Konkret wird Franziskus vor allem in den letztes drei Kapiteln, wo es um eine neue (Jugend)Pastoral, um ein breites Verständnis von Berufungspastoral und um einen Sinneswandel bei den "professionellen" kirchlichen Kräften im Umgang mit Jugendlichen geht. Im Folgenden dokumentiert der "Info-Dienst" zentrale Passagen des Schreibens, in dem sich Franziskus ausdrücklich "bemüht" hat, "die Vorschläge aufzunehmen, die mir am bedeutsamsten erschienen" - und sich dabei einer teils überraschenden Sprache bedient:
Jugendliche stärken und begleiten
Zunächst skizziert Franziskus, wie Jugend und Jugendlichkeit in der Bibel thematisiert werden. Dabei geht er u.a. auf Kindheitserzählungen Jesu ein und deutet sie durchaus erfrischend insofern, als er die Freiheit positiv beschreibt, die sich Jesus nimmt, wenn er - wie im Lukasevangelium geschildert - bei einer Wallfahrt nach Jerusalem seinen Eltern plötzlich abhanden kommt:
"Dank des Vertrauens seiner Eltern kann sich Jesus frei bewegen und lernt mit allen anderen gemeinsam zu gehen. (30) Diese Aspekte des Lebens Jesu können eine Inspiration für jeden jungen Heranwachsenden bei der Vorbereitung auf seine Mission sein. Das bedeutet, im Verhältnis zum Vater wie auch im Bewusstsein der Zugehörigkeit zu einer Familie und einer Gemeinschaft zu reifen. Man muss reifen in der Offenheit auf die Erfüllung des Geistes hin und um sich leiten zu lassen, um die von Gott anvertraute Mission, die eigene Berufung, zu vollbringen. Keines von alledem darf in der Jugendpastoral außer Acht gelassen werden, um nicht Projekte zu schaffen, die die Jugendlichen von der Familie und von der Welt abschotten oder sie in eine elitäre Minderheit verwandeln, von jeder Ansteckungsgefahr geschützt. Wir brauchen vielmehr Projekte, die sie stärken, sie begleiten und sie auf die Begegnung mit den anderen, auf den großherzigen Dienst und die Mission ausrichten."

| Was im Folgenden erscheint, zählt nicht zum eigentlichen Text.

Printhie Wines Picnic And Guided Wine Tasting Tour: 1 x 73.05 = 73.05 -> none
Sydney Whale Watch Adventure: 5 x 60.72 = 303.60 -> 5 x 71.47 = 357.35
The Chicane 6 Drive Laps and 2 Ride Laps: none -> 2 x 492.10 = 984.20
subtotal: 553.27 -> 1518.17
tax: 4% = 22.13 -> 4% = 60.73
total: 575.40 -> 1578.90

Auch betont Franziskus Jesu Mitgefühl mit den Schwächsten, Armen und Kranken und Jesu "Mut, sich den religiösen und politischen Autoritäten seiner Zeit entgegenzustellen" (31) - um vor diesem Hintergrund die Bitte zu formulieren:
"Bitten wir den Herrn, er möge die Kirche von denen befreien, die sie alt machen, sie auf die Vergangenheit festnageln, bremsen und unbeweglich machen wollen. Bitten wir auch, dass er die Kirche von einer anderen Versuchung befreie: zu glauben, dass sie jung ist, wenn sie auf alles eingeht, was die Welt ihr anbietet; zu glauben, dass sie sich erneuert, wenn sie ihre Botschaft verbirgt und sich den anderen anpasst." (35)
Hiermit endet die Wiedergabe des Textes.